▶ _Directions_: Lines with the string "wheels" must each be copied from the listing.
>>>
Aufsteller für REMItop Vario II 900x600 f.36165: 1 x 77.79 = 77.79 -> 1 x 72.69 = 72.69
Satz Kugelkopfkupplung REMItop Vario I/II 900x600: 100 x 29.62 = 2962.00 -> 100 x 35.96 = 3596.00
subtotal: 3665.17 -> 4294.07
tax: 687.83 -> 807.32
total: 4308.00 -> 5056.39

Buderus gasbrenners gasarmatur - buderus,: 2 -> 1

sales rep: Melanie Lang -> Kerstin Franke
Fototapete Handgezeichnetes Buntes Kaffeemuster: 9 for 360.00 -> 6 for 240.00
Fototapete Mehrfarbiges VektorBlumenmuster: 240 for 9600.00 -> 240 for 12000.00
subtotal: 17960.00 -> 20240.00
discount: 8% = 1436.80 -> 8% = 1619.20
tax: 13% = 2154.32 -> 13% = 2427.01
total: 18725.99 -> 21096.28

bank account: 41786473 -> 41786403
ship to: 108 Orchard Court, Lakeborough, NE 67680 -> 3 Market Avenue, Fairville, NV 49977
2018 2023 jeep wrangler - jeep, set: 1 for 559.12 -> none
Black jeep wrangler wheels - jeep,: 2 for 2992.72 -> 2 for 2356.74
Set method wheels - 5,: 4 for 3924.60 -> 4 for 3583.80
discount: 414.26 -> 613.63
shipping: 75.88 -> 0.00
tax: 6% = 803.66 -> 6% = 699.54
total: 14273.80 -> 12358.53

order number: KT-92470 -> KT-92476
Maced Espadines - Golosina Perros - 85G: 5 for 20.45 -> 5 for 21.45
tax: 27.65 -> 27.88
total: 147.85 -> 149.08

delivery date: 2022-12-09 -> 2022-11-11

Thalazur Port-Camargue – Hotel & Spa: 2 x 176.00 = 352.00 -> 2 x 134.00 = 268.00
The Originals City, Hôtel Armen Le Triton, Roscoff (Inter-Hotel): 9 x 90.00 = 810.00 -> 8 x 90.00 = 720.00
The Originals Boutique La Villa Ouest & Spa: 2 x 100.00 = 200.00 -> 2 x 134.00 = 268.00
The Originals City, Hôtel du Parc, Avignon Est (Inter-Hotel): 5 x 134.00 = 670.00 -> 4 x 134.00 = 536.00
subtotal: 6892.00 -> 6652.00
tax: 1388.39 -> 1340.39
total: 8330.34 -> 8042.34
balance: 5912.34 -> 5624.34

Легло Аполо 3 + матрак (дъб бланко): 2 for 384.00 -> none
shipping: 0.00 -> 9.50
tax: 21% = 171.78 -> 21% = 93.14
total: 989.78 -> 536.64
<<<
▶ _Answer to the exercise_:
Black jeep wrangler wheels - jeep,: 2 for 2992.72 -> 2 for 2356.74
Set method wheels - 5,: 4 for 3924.60 -> 4 for 3583.80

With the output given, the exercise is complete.